_REQUIRED WORK_
Nothing but the data below, returned exactly, should appear in the answer.
● ● ● ● ● ● ●
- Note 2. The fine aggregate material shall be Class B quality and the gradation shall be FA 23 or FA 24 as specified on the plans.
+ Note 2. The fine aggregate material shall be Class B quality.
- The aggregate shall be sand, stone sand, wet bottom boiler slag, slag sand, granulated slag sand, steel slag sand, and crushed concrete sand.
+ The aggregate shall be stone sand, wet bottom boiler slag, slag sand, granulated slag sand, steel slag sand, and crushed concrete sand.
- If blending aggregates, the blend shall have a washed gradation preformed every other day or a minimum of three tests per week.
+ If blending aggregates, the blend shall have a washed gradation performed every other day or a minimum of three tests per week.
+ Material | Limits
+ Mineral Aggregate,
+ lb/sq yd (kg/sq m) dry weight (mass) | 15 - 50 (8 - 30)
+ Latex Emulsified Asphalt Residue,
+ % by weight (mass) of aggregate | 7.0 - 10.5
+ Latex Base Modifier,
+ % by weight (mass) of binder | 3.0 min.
● ● ● ● ● ● ●
_RESPONSE FOR THIS EXERCISE_
- Note 2. The fine aggregate material shall be Class B quality and the gradation shall be FA 23 or FA 24 as specified on the plans.
+ Note 2. The fine aggregate material shall be Class B quality.
- The aggregate shall be sand, stone sand, wet bottom boiler slag, slag sand, granulated slag sand, steel slag sand, and crushed concrete sand.
+ The aggregate shall be stone sand, wet bottom boiler slag, slag sand, granulated slag sand, steel slag sand, and crushed concrete sand.
- If blending aggregates, the blend shall have a washed gradation preformed every other day or a minimum of three tests per week.
+ If blending aggregates, the blend shall have a washed gradation performed every other day or a minimum of three tests per week.
+ Material | Limits
+ Mineral Aggregate,
+ lb/sq yd (kg/sq m) dry weight (mass) | 15 - 50 (8 - 30)
+ Latex Emulsified Asphalt Residue,
+ % by weight (mass) of aggregate | 7.0 - 10.5
+ Latex Base Modifier,
+ % by weight (mass) of binder | 3.0 min.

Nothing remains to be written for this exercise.